Wetter Hamburg: Mit vereisten Wegen ist bald Schluss – es wird wärmer

Im Bezirk Hamburg-Nord liegen derzeit 65 Meldungen über Glätte und nicht beseitigten Schnee aus den vergangenen Tagen vor. „Für eine Angabe zu Ordnungswidrigkeiten ist es zum jetzigen Zeitpunkt noch zu früh, da die Kollegen und Kolleginnen im ersten Schritt immer die Bürger und Bürgerinnen auf ihre jeweiligen Verpflichtungen aufmerksam machen und appellieren, dass sie dieser nachkommen“, so Bezirksamtssprecher Alexander Fricke.

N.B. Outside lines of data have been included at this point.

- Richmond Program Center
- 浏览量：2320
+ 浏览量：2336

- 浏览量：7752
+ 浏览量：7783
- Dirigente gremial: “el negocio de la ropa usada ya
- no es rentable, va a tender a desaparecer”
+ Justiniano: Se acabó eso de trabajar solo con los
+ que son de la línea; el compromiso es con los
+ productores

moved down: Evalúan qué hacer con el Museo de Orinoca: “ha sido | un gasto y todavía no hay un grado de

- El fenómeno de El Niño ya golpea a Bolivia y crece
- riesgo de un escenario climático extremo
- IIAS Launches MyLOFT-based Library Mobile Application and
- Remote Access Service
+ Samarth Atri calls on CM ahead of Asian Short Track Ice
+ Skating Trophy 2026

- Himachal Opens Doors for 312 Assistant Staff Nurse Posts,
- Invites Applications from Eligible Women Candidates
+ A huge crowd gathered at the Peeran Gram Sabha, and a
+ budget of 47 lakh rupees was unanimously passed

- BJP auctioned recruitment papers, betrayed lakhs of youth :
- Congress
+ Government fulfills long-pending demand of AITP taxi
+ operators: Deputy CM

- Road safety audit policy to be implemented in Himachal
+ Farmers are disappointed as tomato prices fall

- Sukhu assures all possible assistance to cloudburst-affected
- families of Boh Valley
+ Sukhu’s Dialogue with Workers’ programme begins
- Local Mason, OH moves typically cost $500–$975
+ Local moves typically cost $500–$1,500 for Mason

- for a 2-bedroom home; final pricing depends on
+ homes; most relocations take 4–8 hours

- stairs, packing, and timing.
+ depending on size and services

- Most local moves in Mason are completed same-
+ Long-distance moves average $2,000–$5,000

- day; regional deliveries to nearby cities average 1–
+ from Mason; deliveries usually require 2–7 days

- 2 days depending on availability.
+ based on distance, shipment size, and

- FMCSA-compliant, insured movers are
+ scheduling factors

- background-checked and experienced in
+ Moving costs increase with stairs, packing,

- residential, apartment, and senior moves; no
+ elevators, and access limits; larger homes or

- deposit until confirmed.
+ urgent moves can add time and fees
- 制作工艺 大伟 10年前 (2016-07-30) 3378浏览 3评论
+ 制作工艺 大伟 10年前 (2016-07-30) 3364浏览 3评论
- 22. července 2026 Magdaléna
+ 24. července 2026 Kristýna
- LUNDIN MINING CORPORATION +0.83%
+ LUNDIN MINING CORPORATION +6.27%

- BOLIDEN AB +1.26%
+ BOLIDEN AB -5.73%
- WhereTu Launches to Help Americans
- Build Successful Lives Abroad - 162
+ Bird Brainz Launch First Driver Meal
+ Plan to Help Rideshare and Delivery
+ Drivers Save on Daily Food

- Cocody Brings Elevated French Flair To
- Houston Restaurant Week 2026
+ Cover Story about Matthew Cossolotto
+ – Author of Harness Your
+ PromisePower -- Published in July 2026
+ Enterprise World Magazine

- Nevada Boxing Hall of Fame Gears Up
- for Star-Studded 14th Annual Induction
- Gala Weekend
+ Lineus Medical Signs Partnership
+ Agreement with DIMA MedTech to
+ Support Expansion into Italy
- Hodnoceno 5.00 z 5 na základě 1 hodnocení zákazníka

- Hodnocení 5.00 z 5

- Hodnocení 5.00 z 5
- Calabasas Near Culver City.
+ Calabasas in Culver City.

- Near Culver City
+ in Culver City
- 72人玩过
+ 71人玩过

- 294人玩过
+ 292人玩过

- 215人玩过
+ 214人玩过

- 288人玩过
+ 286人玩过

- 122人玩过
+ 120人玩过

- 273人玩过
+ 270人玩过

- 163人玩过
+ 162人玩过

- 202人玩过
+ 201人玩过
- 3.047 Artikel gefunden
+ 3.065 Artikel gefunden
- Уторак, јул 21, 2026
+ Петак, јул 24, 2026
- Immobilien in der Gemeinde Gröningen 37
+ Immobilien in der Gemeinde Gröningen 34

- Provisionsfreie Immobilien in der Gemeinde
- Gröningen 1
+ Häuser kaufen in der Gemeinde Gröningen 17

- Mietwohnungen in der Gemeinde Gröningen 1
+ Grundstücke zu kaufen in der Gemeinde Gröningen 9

Auch in Hamburg-Mitte versuchen es die Mitarbeiter zunächst mit Kommunikation, weniger mit Strafe. „Bei festgestellten Verstößen erfolgt als erste Maßnahme eine Ansprache an die/den Eigentümerin bzw. Eigentümer, wobei wir auf die Verpflichtung zum Räumen hinweisen – und dass es sich bei Nichtbefolgen um eine Ordnungswidrigkeit handelt“, so Josefina Kordys, Sprecherin des Bezirksamtes.

Am Freitag erfolgen Nachkontrollen, ob die Missstände abgestellt worden sind. Bislang gab es in Hamburg-Mitte fünf Beschwerden über zu glatte Gehwege. Die gute Nachricht: Es wird wärmer und es taut seit Mittwochnachmittag. Die vereisten Wege dürften sich damit ohnehin erledigt haben. Bis zum nächsten Schneefall und Frost.